**YOUR TASK:**
Only the lines below from the one that contains "text: Security ->" through the one that contains "text: Always levels" should appear in your answer, exact and without pictures.

**RECORD SET:**
-=-=-=-=-

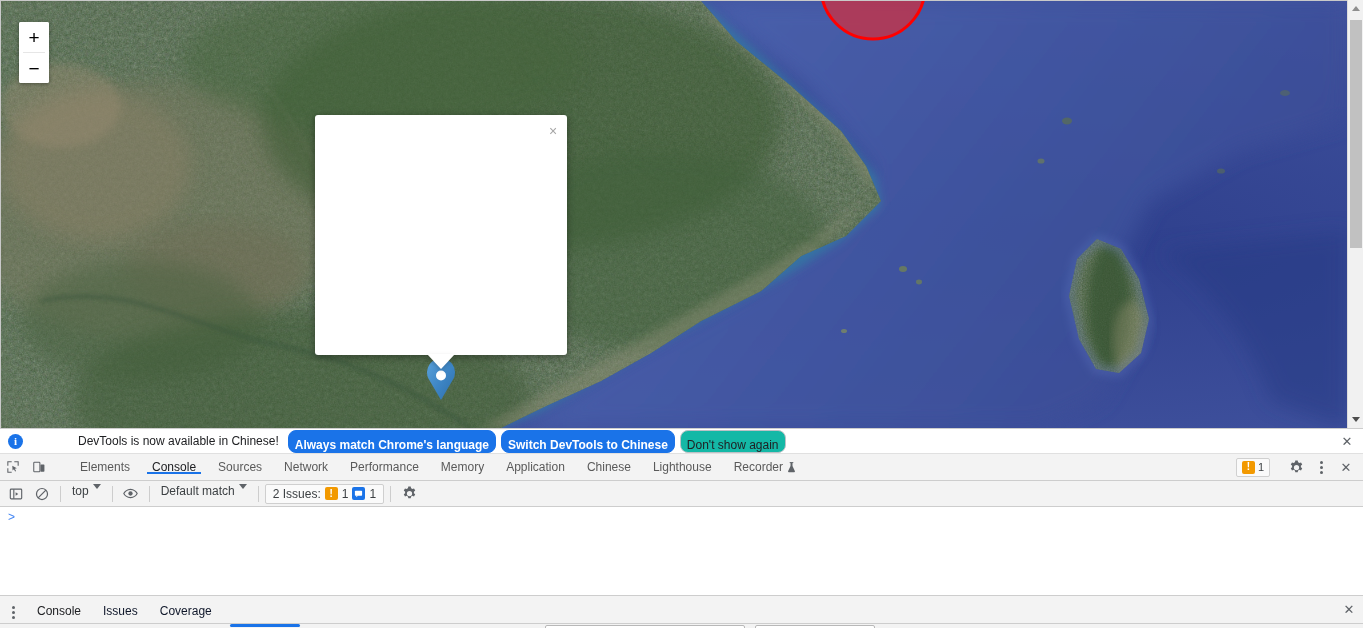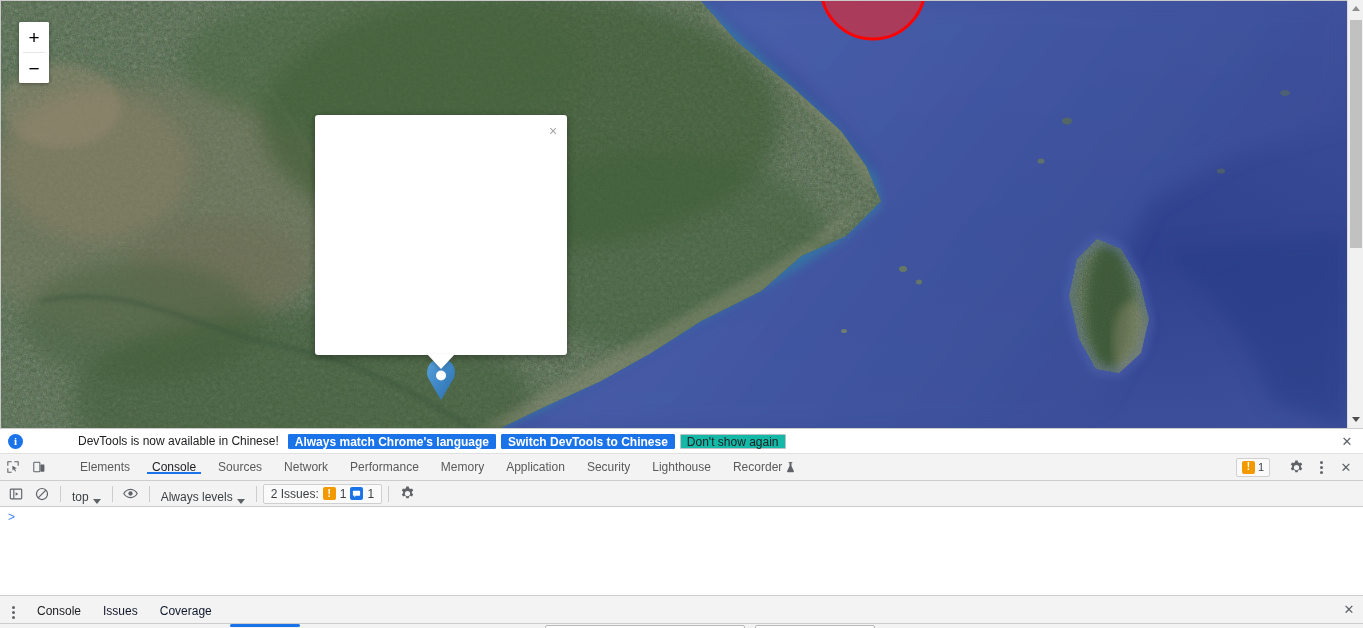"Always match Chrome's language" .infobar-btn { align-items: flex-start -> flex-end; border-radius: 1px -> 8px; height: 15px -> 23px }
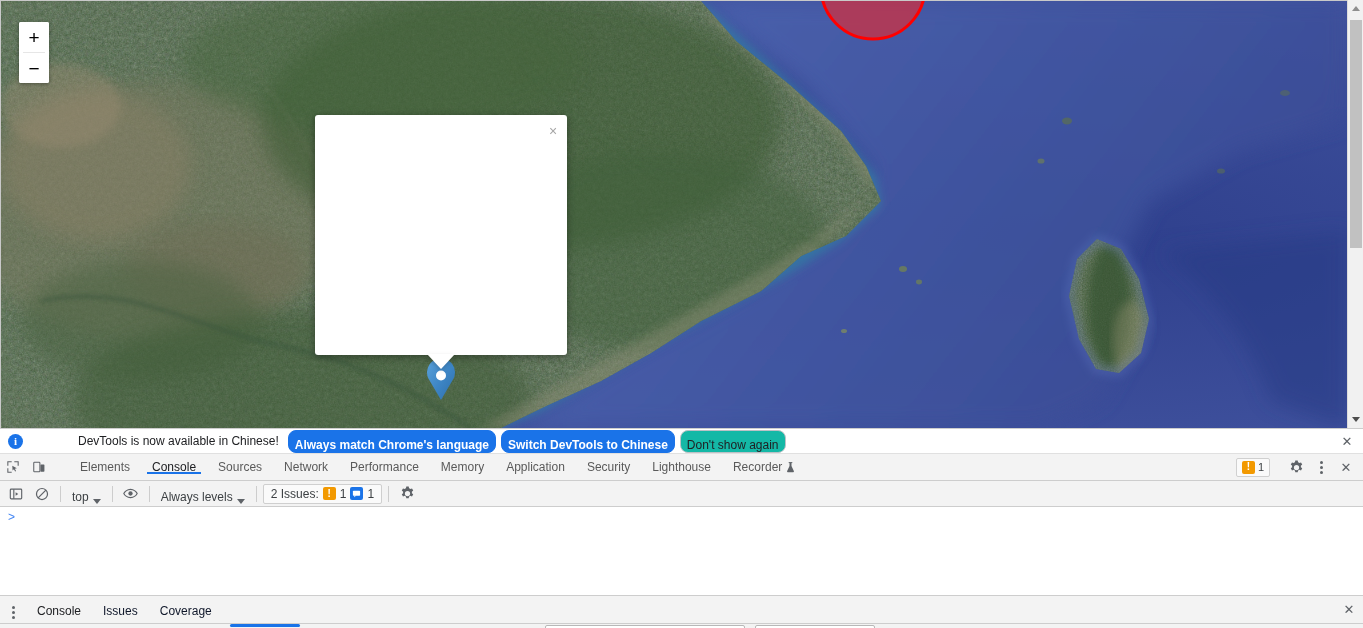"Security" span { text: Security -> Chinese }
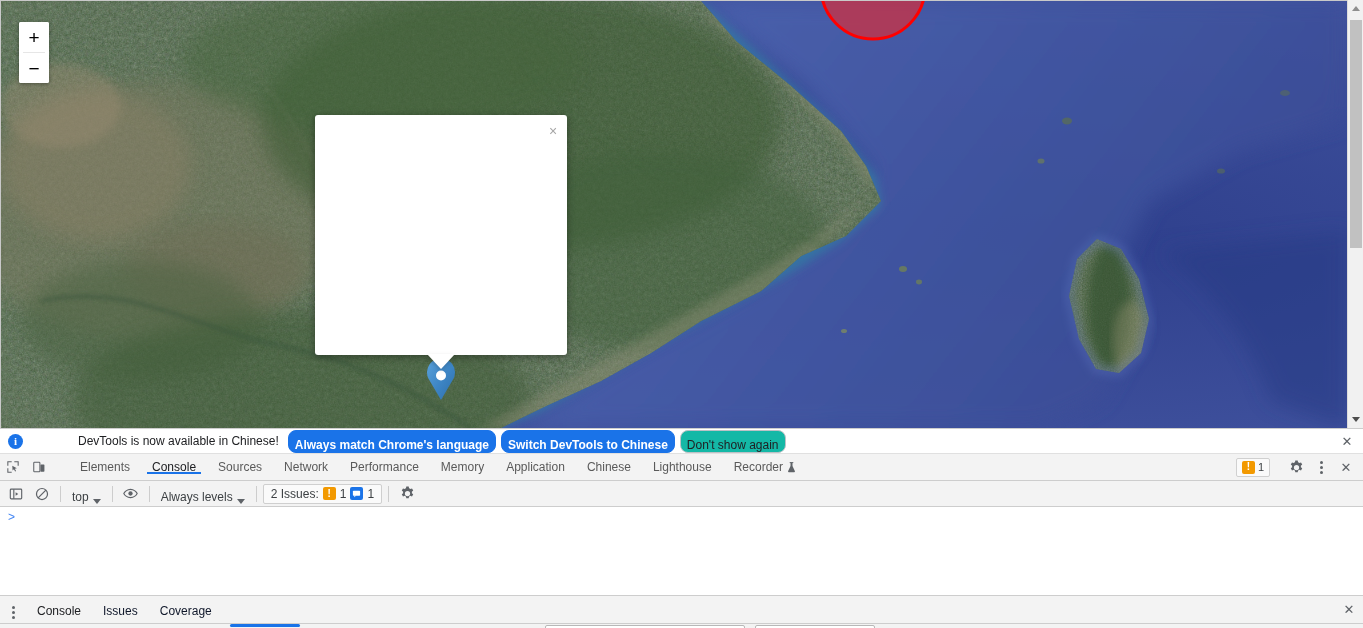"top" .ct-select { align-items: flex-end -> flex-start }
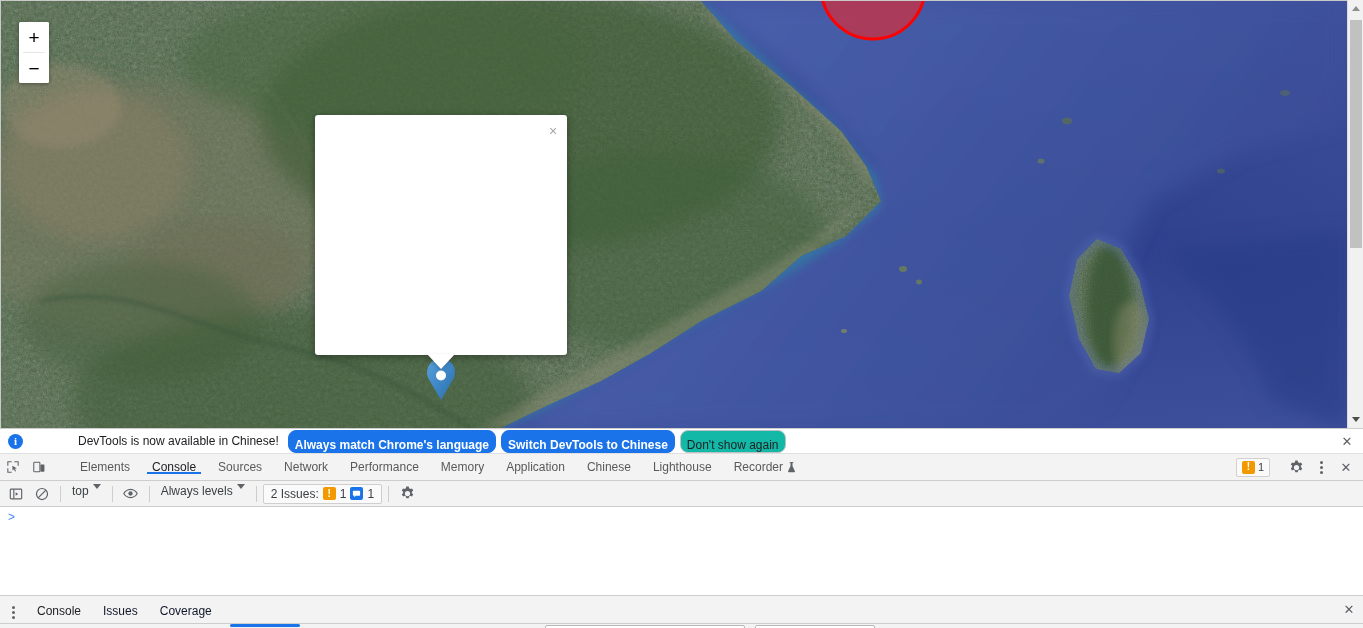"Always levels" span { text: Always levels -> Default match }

-=-=-=-=-

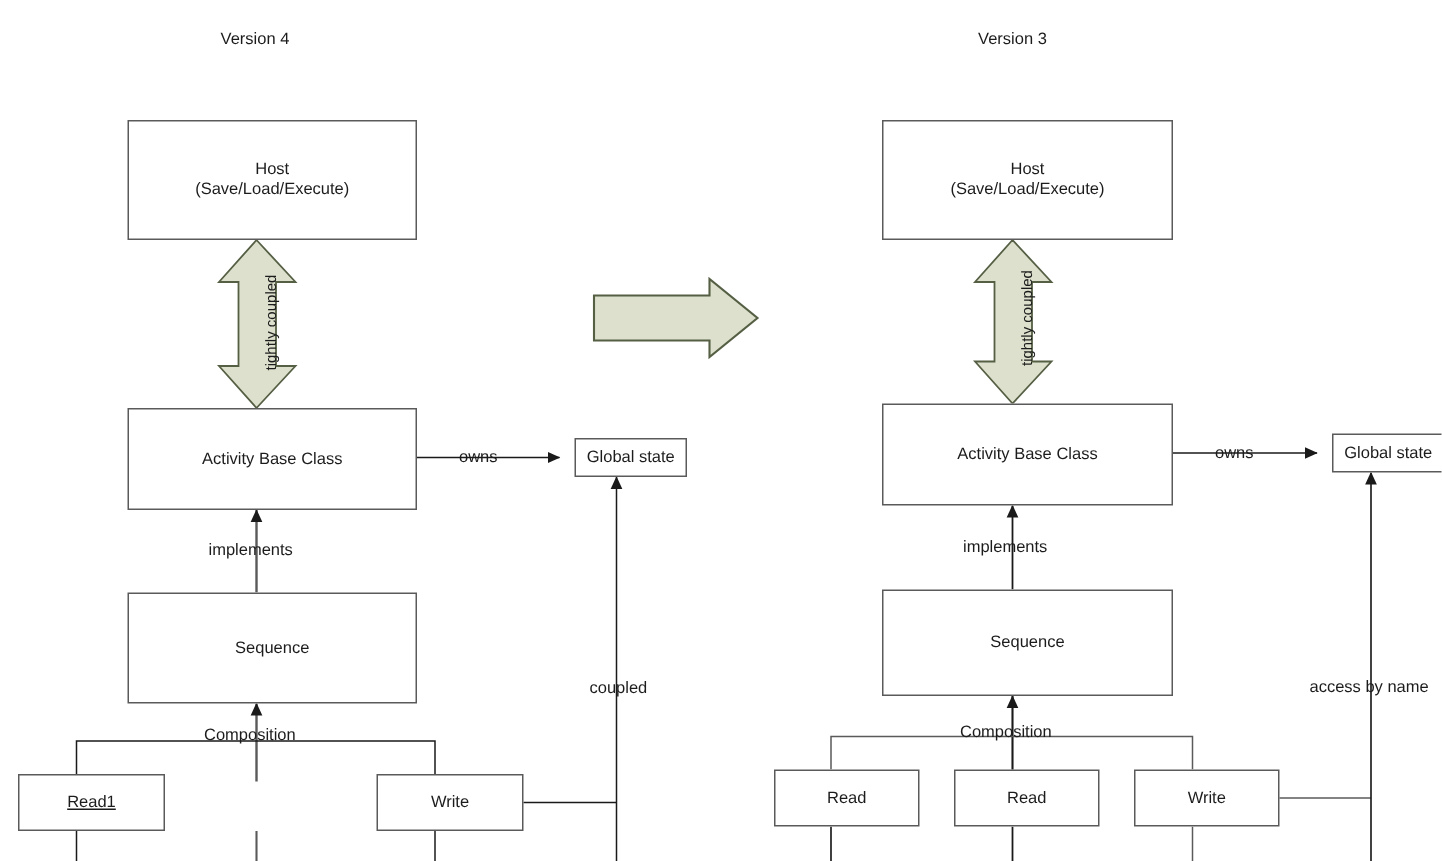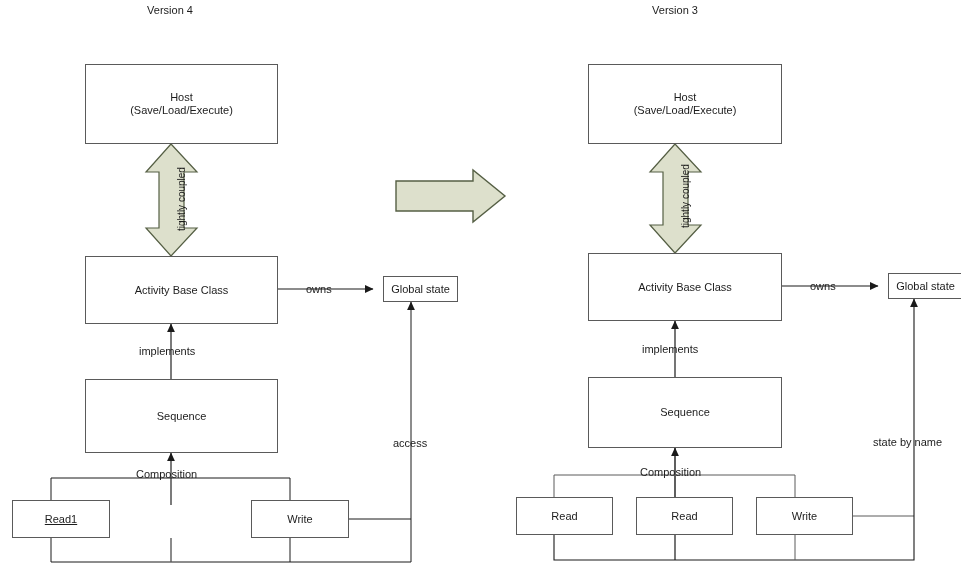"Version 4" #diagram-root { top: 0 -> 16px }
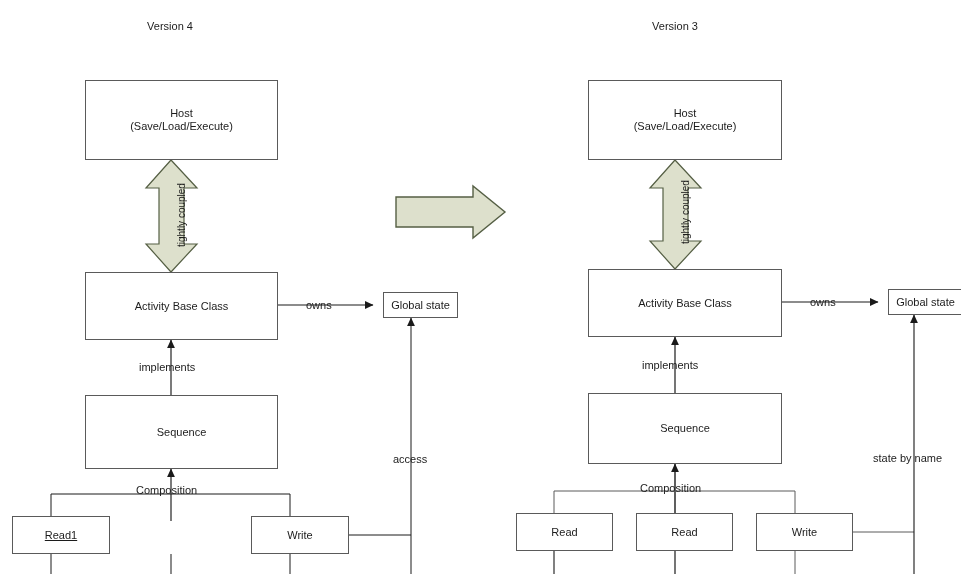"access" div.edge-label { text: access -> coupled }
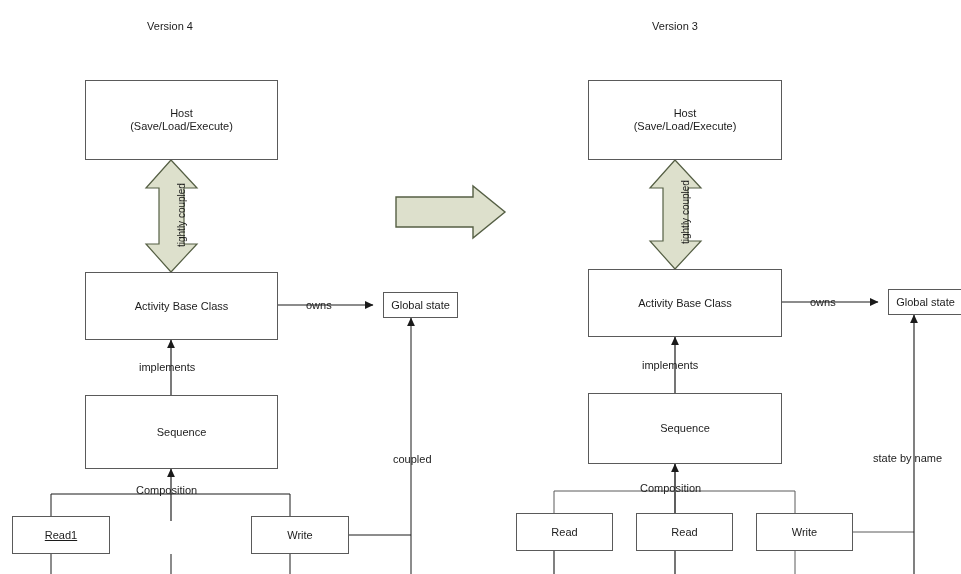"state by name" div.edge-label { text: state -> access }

-=-=-=-=-

**SOLUTION TO THE PROBLEM:**
"Security" span { text: Security -> Chinese }
"top" .ct-select { align-items: flex-end -> flex-start }
"Always levels" span { text: Always levels -> Default match }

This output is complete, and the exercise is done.